Working data
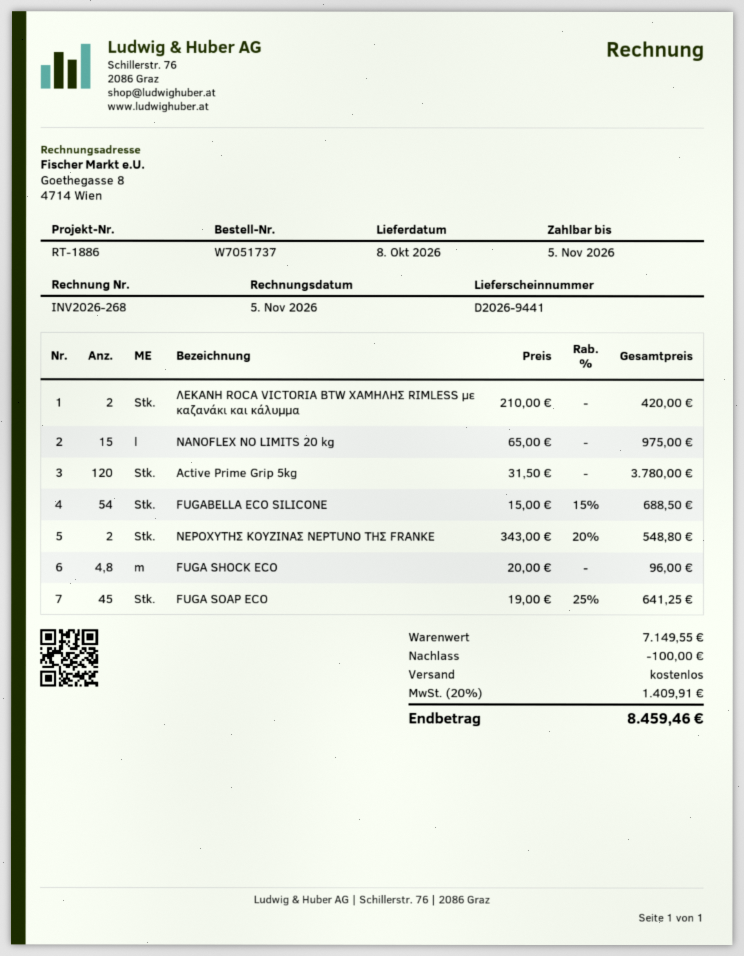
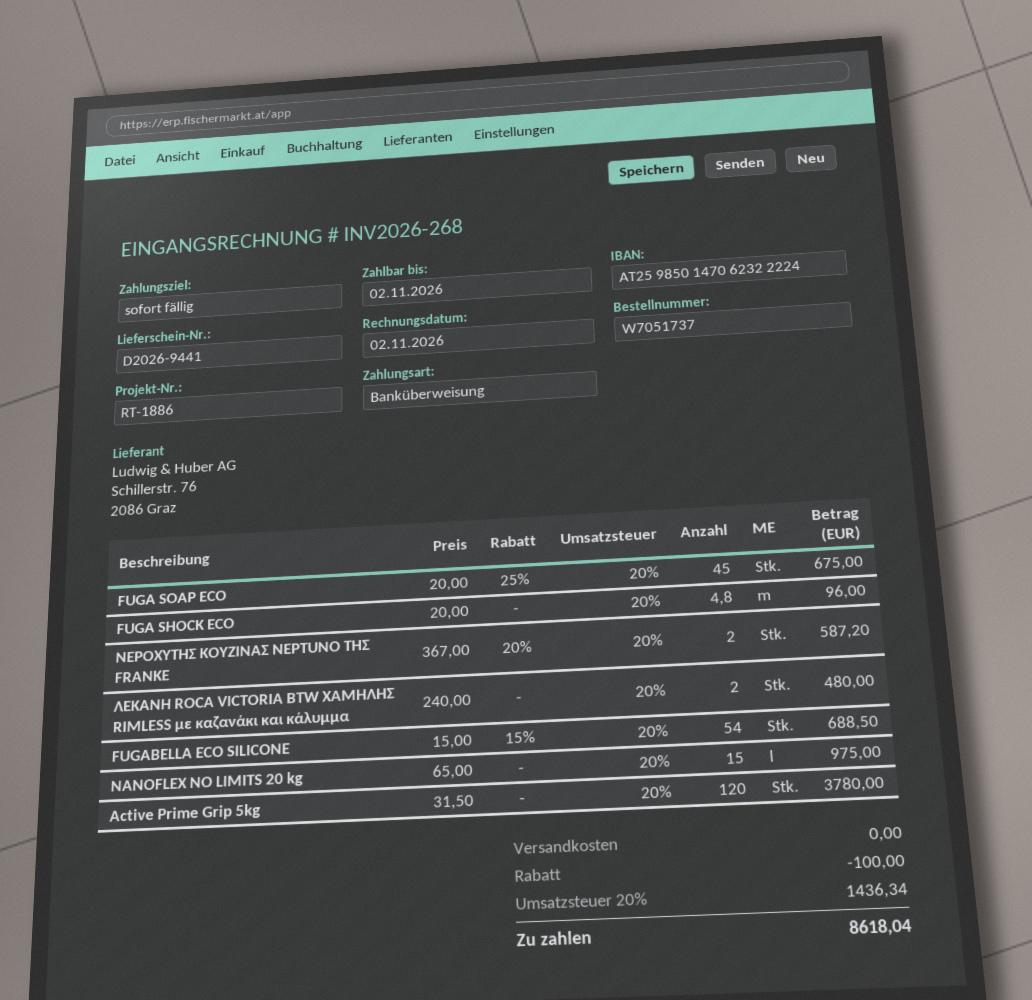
invoice date: 2026-11-05 -> 2026-11-02
due date: 2026-11-05 -> 2026-11-02
ΛΕΚΑΝΗ ROCA VICTORIA BTW ΧΑΜΗΛΗΣ RIMLESS με καζανάκι και κάλυμμα: 2 x 210.00 = 420.00 -> 2 x 240.00 = 480.00
ΝΕΡΟΧΥΤΗΣ ΚΟΥΖΙΝΑΣ NEPTUNO ΤΗΣ FRANKE: 2 x 343.00 - 20% = 548.80 -> 2 x 367.00 - 20% = 587.20
FUGA SOAP ECO: 45 x 19.00 - 25% = 641.25 -> 45 x 20.00 - 25% = 675.00
tax: 20% = 1409.91 -> 20% = 1436.34
total: 8459.46 -> 8618.04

What the exercise asks
Reproduce only the lines from the beginning of the data through the line that contains "tax: 20% = 1409.91 -> 20% = 1436.34", both included, and please drop the pictures.

Answer space
invoice date: 2026-11-05 -> 2026-11-02
due date: 2026-11-05 -> 2026-11-02
ΛΕΚΑΝΗ ROCA VICTORIA BTW ΧΑΜΗΛΗΣ RIMLESS με καζανάκι και κάλυμμα: 2 x 210.00 = 420.00 -> 2 x 240.00 = 480.00
ΝΕΡΟΧΥΤΗΣ ΚΟΥΖΙΝΑΣ NEPTUNO ΤΗΣ FRANKE: 2 x 343.00 - 20% = 548.80 -> 2 x 367.00 - 20% = 587.20
FUGA SOAP ECO: 45 x 19.00 - 25% = 641.25 -> 45 x 20.00 - 25% = 675.00
tax: 20% = 1409.91 -> 20% = 1436.34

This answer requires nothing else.